The method introduces several new components and parameters, which may make it challenging to implement and tune. For instance, the algorithm involves learning an entailment set, designing neuro-selection functions, and tuning multiple parameters. This complexity could make it difficult for practitioners to adopt the method.

We thank you for valuable comments on practical use of our algorithm. Even though the algorithm may seem complex at first glance, we want to highlight that there are only a few user-specified parameters that the user should take care of to run our algorithm, all of which have intuitive interpretations.
Here, we provide (1) a detailed description of how to choose the user-specified parameters and (2) additional guidelines for the practical use of our method. First, we would like to start with (2). The following is a list of configurations that practitioners need to choose before running our algorithm, which may vary based on the language generation problem they aim to solve. Since we assume the configurations are easy for practitioners to choose, we distinguish them from what we call “user-specified parameters”.
- Generator $G$ : Target GLM that we aim to control the rate of hallucinations for the specific language generation task
- $Z_E, Z_U$ : Calibration data with and without labels on textual entailment
- $f_{M_1}, f_{M_2}$ : Language scoring functions to quantify the uncertainty of the generated sequence on a given problem
- $f_E$ : Entailment classifier to predict the textual entailment
The remainder provides a detailed description of choosing the user-specified parameters: $\epsilon_S, \epsilon_E$ $ϵ_{S}, ϵ_{E}$ , and $\delta(=\delta_E+\delta_S)$ $δ (= δ_{E} + δ_{S})$ .
- For $\epsilon_E$ $ϵ_{E}$ , we newly propose an automatic $\epsilon_E$ $ϵ_{E}$ -searching algorithm for convenience. We hope to add this algorithm in our final manuscript, since we believe this would make our algorithm more accessible to users.
  - $\epsilon_E$ : The target level of mislabeling error made in the pseudo-labeling process. Unlike $\epsilon_S$ which specifies the target rate of hallucinations (FDR-E), we thought that letting the user choose $\epsilon_E$ may not be easy. Hence, we propose a $\epsilon_E$ -searching algorithm which automatically chooses $\epsilon_E$ among possible candidates. Specifically, we find the smallest $\epsilon_E$ that returns a non-vacuous entailment set among candidates. If a detailed algorithmic description or a modified version of proof is needed, we will additionally provide them via an anonymized file.
- The following are guidelines for choosing the remaining user-specified parameters. Although they may not seem straightforward to choose, they have intuitive interpretations that make them easy to specify.
  - $\epsilon_S$ : As mentioned above, $\epsilon_S$ is the target rate of hallucinations (FDR-E) chosen by the user, which is straightforward. Based on the type of language generation problem or the user’s preference between the rate of hallucinations and the number of abstained answers, he/she can select $\epsilon_S$ .
  - $\delta ( = \delta_S + \delta_E )$ : $\delta$ is related to the confidence of the guarantee on FDR-E. Specifically, irrespective of which calibration set $(Z_E, Z_U)$ we use, our algorithm controls the FDR-E with probability $1 - \delta$ (Theorem 1). This can be chosen based on the degree of confidence that the user thinks appropriate (e.g., 90% of confidence).

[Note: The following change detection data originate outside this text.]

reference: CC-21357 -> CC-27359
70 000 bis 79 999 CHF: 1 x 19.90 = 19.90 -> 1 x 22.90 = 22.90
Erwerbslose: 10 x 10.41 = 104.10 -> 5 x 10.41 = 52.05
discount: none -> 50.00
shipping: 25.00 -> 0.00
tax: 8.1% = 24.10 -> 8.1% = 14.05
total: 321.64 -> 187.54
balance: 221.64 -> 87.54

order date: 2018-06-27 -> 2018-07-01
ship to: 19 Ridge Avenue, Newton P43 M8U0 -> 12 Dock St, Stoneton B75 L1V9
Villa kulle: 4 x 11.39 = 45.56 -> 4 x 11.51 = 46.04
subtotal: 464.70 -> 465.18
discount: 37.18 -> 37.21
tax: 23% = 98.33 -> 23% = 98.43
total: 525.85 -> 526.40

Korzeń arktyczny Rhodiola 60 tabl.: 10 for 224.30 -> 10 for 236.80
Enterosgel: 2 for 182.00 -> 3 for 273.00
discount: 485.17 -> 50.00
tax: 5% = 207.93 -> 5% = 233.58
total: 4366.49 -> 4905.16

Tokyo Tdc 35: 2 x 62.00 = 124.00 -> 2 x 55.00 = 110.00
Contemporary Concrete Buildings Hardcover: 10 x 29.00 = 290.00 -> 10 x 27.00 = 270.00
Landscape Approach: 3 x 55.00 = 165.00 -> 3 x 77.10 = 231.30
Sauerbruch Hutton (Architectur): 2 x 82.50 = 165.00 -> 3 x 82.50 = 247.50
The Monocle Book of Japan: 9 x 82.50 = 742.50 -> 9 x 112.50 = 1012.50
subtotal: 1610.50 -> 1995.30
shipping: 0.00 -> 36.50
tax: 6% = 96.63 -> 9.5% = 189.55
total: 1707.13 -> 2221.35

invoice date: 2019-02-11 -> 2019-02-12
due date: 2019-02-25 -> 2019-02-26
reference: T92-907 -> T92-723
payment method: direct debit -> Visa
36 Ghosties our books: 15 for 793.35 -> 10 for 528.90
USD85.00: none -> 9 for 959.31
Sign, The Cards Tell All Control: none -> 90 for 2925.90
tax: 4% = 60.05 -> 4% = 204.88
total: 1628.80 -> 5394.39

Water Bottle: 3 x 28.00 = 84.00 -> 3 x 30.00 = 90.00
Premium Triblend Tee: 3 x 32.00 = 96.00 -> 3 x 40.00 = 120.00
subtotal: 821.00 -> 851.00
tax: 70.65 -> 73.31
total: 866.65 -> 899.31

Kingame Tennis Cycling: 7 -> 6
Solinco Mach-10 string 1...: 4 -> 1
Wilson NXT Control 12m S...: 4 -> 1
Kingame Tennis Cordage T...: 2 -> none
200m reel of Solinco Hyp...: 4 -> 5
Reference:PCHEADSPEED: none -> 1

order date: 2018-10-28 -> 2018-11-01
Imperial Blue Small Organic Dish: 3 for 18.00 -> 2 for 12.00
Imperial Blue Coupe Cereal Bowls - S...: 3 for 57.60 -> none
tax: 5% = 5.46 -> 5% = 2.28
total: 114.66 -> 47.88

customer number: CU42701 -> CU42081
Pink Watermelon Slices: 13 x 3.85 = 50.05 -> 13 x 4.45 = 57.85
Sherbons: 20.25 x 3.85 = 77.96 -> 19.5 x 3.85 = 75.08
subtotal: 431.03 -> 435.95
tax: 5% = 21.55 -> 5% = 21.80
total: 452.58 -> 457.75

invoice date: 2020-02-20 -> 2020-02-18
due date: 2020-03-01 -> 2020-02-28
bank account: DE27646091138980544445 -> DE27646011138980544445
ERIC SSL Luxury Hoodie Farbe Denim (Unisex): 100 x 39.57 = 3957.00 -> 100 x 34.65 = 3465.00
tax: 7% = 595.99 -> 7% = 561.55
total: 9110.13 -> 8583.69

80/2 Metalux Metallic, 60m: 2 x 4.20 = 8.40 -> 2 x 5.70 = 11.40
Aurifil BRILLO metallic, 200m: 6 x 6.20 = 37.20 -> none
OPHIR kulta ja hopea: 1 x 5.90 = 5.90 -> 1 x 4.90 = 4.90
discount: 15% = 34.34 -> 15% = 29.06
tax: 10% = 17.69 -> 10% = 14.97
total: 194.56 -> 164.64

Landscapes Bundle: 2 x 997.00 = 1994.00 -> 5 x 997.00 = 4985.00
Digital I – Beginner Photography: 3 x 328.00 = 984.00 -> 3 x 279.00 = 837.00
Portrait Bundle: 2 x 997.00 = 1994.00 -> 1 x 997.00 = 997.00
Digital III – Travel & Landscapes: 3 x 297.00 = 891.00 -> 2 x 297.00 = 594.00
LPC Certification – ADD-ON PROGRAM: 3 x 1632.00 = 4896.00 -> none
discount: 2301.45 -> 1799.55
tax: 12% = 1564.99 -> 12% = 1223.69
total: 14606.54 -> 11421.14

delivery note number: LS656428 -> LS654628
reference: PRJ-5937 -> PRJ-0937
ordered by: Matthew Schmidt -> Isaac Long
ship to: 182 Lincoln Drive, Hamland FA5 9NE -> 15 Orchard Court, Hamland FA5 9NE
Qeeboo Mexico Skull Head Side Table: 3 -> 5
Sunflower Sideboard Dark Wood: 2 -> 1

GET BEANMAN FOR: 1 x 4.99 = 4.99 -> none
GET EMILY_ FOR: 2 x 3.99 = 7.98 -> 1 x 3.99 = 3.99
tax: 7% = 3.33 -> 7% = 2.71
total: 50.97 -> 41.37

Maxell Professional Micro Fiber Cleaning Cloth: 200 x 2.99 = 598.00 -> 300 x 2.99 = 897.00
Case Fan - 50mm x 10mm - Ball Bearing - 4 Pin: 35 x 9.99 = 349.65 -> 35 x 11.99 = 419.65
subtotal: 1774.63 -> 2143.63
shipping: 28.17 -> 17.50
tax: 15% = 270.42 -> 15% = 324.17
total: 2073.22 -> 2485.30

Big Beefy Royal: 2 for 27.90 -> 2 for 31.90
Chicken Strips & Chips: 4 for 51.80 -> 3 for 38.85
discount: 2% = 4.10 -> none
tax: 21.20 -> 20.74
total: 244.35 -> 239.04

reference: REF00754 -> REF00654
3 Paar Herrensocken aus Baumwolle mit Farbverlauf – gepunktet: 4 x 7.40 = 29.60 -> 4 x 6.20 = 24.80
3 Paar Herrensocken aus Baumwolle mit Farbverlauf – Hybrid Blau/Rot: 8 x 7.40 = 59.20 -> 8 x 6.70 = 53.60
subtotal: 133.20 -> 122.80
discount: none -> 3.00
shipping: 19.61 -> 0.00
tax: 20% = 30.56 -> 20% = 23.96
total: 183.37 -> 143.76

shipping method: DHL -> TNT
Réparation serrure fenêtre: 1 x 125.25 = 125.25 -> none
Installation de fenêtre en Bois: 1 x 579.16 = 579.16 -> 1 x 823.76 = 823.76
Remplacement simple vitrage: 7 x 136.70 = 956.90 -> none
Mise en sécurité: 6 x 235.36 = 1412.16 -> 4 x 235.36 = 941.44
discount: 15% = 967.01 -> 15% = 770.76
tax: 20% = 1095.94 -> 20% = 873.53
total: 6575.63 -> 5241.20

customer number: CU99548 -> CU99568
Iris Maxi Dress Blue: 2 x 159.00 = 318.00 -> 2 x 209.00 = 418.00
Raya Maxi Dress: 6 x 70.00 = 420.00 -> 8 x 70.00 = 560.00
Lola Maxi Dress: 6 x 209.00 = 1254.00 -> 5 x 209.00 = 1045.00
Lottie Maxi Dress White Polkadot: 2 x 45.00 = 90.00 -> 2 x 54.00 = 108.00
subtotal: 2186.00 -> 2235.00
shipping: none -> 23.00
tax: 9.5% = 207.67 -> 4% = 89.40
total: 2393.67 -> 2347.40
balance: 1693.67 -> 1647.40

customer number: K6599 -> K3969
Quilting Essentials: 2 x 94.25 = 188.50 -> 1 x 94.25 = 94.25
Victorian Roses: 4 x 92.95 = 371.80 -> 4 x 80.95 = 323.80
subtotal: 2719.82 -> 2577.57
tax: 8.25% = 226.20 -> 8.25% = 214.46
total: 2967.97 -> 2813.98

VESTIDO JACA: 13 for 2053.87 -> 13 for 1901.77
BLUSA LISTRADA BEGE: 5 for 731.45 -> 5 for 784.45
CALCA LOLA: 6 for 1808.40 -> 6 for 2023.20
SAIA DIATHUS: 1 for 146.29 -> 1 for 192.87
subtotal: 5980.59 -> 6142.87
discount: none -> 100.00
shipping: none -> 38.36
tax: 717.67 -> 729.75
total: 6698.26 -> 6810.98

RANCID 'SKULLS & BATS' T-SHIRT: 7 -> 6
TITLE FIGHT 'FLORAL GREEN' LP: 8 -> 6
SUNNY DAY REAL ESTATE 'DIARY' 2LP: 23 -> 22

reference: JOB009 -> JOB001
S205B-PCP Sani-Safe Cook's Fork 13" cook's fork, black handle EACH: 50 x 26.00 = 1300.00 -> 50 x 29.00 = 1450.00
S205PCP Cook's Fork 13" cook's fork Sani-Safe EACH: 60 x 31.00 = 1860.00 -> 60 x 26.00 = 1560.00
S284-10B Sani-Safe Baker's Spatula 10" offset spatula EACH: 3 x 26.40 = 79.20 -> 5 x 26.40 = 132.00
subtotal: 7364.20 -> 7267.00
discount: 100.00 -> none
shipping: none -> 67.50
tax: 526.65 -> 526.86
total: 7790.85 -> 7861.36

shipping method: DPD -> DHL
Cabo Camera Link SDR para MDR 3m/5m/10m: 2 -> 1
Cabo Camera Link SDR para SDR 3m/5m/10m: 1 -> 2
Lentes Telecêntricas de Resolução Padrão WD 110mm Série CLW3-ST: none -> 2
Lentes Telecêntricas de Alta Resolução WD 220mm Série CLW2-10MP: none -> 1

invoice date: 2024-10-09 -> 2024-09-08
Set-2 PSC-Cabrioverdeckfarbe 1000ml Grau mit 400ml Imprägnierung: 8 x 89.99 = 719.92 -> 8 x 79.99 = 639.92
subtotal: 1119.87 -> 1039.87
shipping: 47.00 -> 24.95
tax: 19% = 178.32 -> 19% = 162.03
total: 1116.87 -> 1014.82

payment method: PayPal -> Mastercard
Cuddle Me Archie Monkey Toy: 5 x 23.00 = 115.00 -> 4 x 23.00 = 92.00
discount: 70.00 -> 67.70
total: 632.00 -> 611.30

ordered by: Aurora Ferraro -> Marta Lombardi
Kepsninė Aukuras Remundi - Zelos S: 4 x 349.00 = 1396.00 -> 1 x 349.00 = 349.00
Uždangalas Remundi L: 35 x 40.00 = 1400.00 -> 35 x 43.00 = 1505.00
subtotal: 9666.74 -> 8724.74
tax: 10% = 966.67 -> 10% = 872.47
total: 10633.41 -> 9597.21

Experiments are conducted only on Natural Question with two models (GPT-3.5 and Alpaca-7B). While these experiments do demonstrate the method's effectiveness, they leave open questions about its generalizability. Especially if the method claims to adapt uncertainty learning methods to generation tasks. It would be valuable to see how the method performs on a wider range of language generation tasks (e.g., summarization, translation, or open-ended text generation and so on).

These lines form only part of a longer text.